El 16 de marzo pasado, el presidente de Ucrania dijo al Congreso de los Estados Unidos que “Ucrania vive un terror no visto en 80 años en Europa”. El olvido y la desidia también son parte de este desastre. Porque poco más de un año después de las lucecitas verdes en el cielo negro transmitidas por la televisión, nuevas escenas, esta vez menos abstractas, más brutalmente figurativas, llegaban justamente de Europa. ¿Así se ve la guerra? No había siquiera soldados, sino gente cruzando una calle en Sarajevo que de pronto caía abatida. Una vez en el piso, el cuerpo no se movía más. Las fechas no calzan, la memoria es frágil cuando se trata de un nuevo conflicto.
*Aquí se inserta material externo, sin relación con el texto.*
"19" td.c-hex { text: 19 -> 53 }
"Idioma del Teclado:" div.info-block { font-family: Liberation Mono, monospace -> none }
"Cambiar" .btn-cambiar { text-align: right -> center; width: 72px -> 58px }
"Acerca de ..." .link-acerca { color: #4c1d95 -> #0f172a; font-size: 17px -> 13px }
Y si no es posible descifrar la complejidad de las guerras repitiendo las vías, lógicas y argumentos que las han construido, tampoco podemos contentarnos con fijar los ojos en Ucrania e impactarnos ante la violencia que golpea una vez más al mundo. No se pueden hacer a un lado las constantes agresiones bélicas imperialistas que Occidente ya naturalizó con una hipocresía insoportable. La lista es larga. Elijo aquí no olvidarme de una: la lucha incansable de mujeres, niñas y niños en Palestina bajo ataque, contra una ofensiva colonial y racista permanente ante el conveniente silencio del mundo.
Mientras la estructura del discurso imperialista use la palabra “paz” para poner un manto sobre las atrocidades que suceden en aquellas partes del mundo que tienen menos prensa que Europa; mientras las ideas estáticas y vacías sobre civilización y democracia sigan actuando como lavado de imagen del racismo y la xenofobia; mientras las leyes de paridad aseguren un espacio para las voces de las mujeres en lo público, y mientras las mujeres tengan voz pero todavía no sean escuchadas como sujeto político, estamos condenados a eufemismos eternos, a palabras vaciadas que no nombran la inmensa y permanente violencia del neoliberalismo colonial, racista y patriarcal por definición.